Oral expert opinion further delayed. And: Zschäpe reacts to the written expert opinion
On today’s first trial day after the Christmas break, the court had planned, after the rather short testimony of a police officer, to hear the oral expert opinion of psychiatrist Prof. Saß. However, the Zschäpe defense continued its fight against his opinion, on different levels: assigned counsel Stahl, Sturm and Heer brought voluminous motions asking the court to produce audio recordings of the opinion and to guide the expert extensively as to methods and to the facts used as basis for his opinion. Counsel Borchert and Grasel meanwhile read out another statement of Zschäpe’s, apparently attempting to counter some aspects contained in Saß’ preliminary written opinion.
In that statement, Zschäpe again tries to assert the truthfulness of her earlier statements and to combat the picture, arising out of the evidence heard in court, of a manipulative, empathy-less person who took part in the NSU crimes. Zschäpe now claims that it was only based on briefings by her assigned counsel that she had shown no feelings in court as those would “be misinterpreted willingly or unwillingly by the public and some victims’ counsel”. She also claimed that she had already learned in her time underground not to show her feelings.
However, the only times that concrete emotions are even referred to in this eight-page statement is when they concern Zschäpe herself – such as her statement that on the first trial day, she had felt “left alone” by her defense counsel and therefore “disoriented”, that turning her back to the press had made her feel more secure. Whenever Zschäpe refers to emotions in relation to third persons, she resorts to trite banalities. Referring murder victim Halit Yozgat’s mother and her very emotionale “appeal from woman to woman” (see our report of 2 October 2013), Zschäpe claims that she was still thinking of that appeal, which she had been unable to answer back then. What exactly Zschäpe claims to have felt in that situation is not explained at all – nor does she bother to explain why she still refuses to answer Ayse Yozgat’s questions to this day.

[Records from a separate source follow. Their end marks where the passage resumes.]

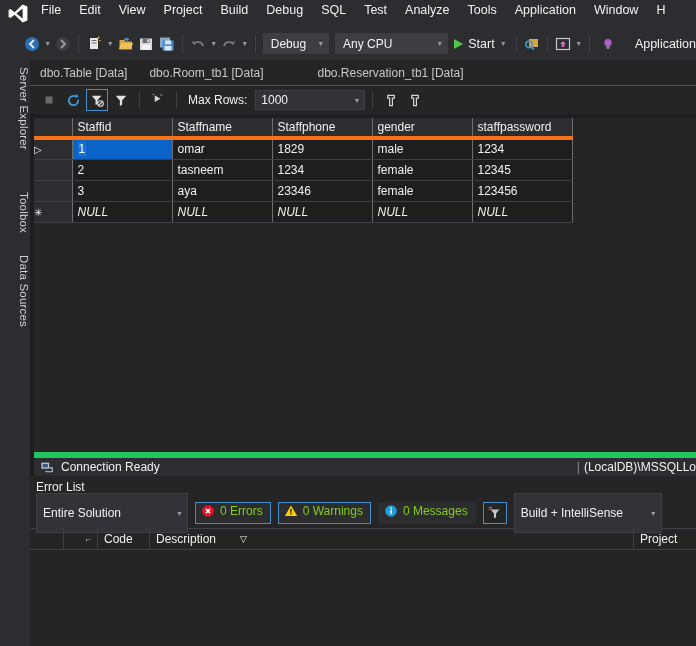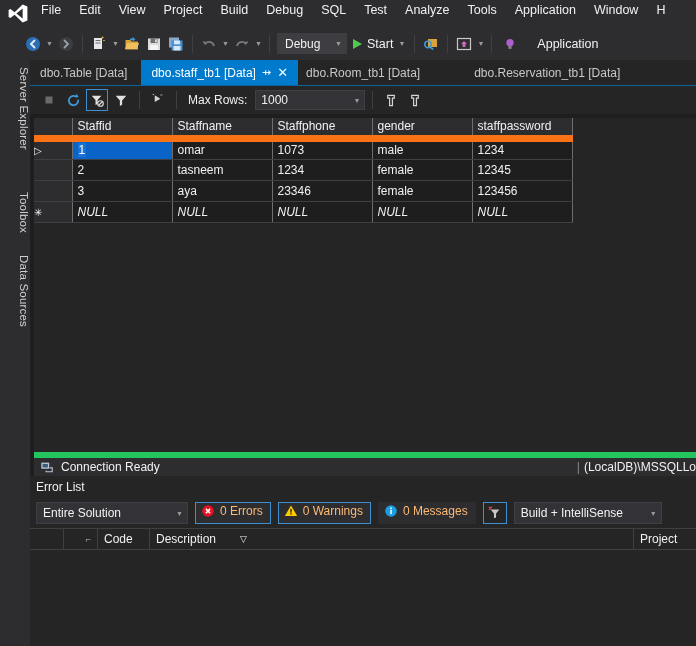--- a/index.html
+++ b/index.html
@@ -100,21 +100,21 @@
   table.dgv { border-collapse: collapse; table-layout: fixed; }
   table.dgv th, table.dgv td {
     height: 21px; font-size: 12px; font-weight: normal;
     text-align: left; vertical-align: middle;
     padding: 0 0 0 5px;
     border-right: 1px solid #6e6e6e;
     border-bottom: 1px solid #3f3f46;
     color: #f1f1f1; overflow: hidden; white-space: nowrap;
   }
   table.dgv th {
-    background: #2d2d30; border-bottom: 7px solid #f97316; height: 20px;
+    background: #2d2d30; border-bottom: 4px solid #f97316; height: 20px;
   }
   table.dgv td { background: #1e1e1e; }
   .rowhdr {
     width: 38px; background: #2d2d30 !important;
     text-align: center; padding: 0 !important;
     border-right: 1px solid #6e6e6e; border-bottom: 1px solid #6e6e6e;
     color: #dcdcdc;
   }
   .rowhdr .tri { font-size: 10px; }
   .rowhdr .newrow { font-size: 10px; }
@@ -140,30 +140,30 @@
   }
   .err-title {
     height: 22px; display: flex; align-items: center;
     font-size: 12px; color: #f1f1f1; padding-left: 6px;
   }
   .err-toolbar {
     height: 30px; display: flex; align-items: center; gap: 7px;
     padding-left: 6px;
   }
   .err-combo {
-    width: 152px; height: 22px; background: #333337; border: 1px solid #3f3f46;
+    width: 152px; height: 40px; background: #333337; border: 1px solid #3f3f46;
     display: flex; align-items: center; justify-content: space-between;
     font-size: 12px; color: #f1f1f1; padding: 0 4px 0 6px;
   }
   .err-combo.wide { width: 148px; }
   .err-combo .cc { font-size: 7px; color: #9a9a9a; }
   .sevbtn {
     height: 22px; display: flex; align-items: center; gap: 5px;
     border: 1px solid #3f8fd0; background: #2d2d30;
-    padding: 0 7px 4px 5px; font-size: 12px; color: #fdba74; white-space: nowrap;
+    padding: 0 7px 4px 5px; font-size: 12px; color: #84cc16; white-space: nowrap;
   }
   .sevbtn.plain { border-color: transparent; }
   .filtbtn {
     width: 24px; height: 22px; border: 1px solid #3f8fd0;
     display: flex; align-items: center; justify-content: center;
   }
   .err-head {
     height: 22px; display: flex; align-items: center;
     background: #252526; border-top: 1px solid #3f3f46; border-bottom: 1px solid #3f3f46;
     font-size: 12px; color: #f1f1f1;
@@ -261,20 +261,24 @@
           <path d="M12 8 a5 5 0 0 0 -9 2" stroke="#7a7a7a" stroke-width="1.8" fill="none"></path>
           <path d="M14.5 5.5 L11.5 5.5 L11.5 9.5 Z" fill="#7a7a7a"></path>
         </svg>
     </div>
     <div class="tb-caret">▼</div>
     <div class="tb-sep"></div>
     <div class="tb-combo" style="width:70px;margin-left:2px">
       <span class="cv">Debug</span>
       <span class="cc">▼</span>
     </div>
+    <div class="tb-combo" style="width:120px;margin-left:6px">
+      <span class="cv">Any CPU</span>
+      <span class="cc">▼</span>
+    </div>
     <div class="start-btn">
       <span class="play-tri"></span>
       <span>Start</span>
       <span class="cc" style="font-size:7px;color:#9a9a9a">▼</span>
     </div>
     <div class="tb-sep"></div>
     <div class="tb-btn">
       <svg width="16" height="16" viewBox="0 0 16 16">
           <rect x="5" y="3" width="9" height="8" fill="#d9a23a"></rect>
           <circle cx="5" cy="8.5" r="3.2" fill="none" stroke="#3f9ad6" stroke-width="1.6"></circle>
@@ -303,25 +307,20 @@
 
   <div class="leftdock">
     <div class="vtab" style="top:0px">Server Explorer</div>
     <div class="vtab" style="top:125px">Toolbox</div>
     <div class="vtab" style="top:188px">Data Sources</div>
   </div>
 
   <div class="tabstrip">
     <div class="doctab" style="padding:0 14px 0 10px">
       <span>dbo.Table [Data]</span>
-    </div>
-    <div class="doctab active">
-      <span>dbo.staff_tb1 [Data]</span>
-      <span class="pin">⇸</span>
-      <span class="x">✕</span>
     </div>
     <div class="doctab" style="padding:0 10px 0 8px">
       <span>dbo.Room_tb1 [Data]</span>
     </div>
     <div class="doctab" style="padding:0 10px 0 44px">
       <span>dbo.Reservation_tb1 [Data]</span>
     </div>
   </div>
 
   <div class="gridtoolbar">
@@ -392,21 +391,21 @@
           <th>Staffphone</th>
           <th>gender</th>
           <th>staffpassword</th>
         </tr>
       </thead>
       <tbody>
         <tr>
           <td class="rowhdr"><span class="tri">▷</span></td>
           <td class="selcell"><span>1</span></td>
           <td>omar</td>
-          <td>1073</td>
+          <td>1829</td>
           <td>male</td>
           <td>1234</td>
         </tr>
         <tr>
           <td class="rowhdr"></td>
           <td>2</td>
           <td>tasneem</td>
           <td>1234</td>
           <td>female</td>
           <td>12345</td>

Thus, Zschäpe is now trying to put the blame for her public appearance throughout the trial on her assigned counsel, following the same logic according to which she tried to put the blame for the NSU’s crimes solely on Uwe Böhnhardt and Uwe Mundlos. Zschäpe describes herself only as a victim – of the Uwes, of her counsel, of the mean victims’ counsel and of the press – and thus still refuses to take any responsibility for her acts.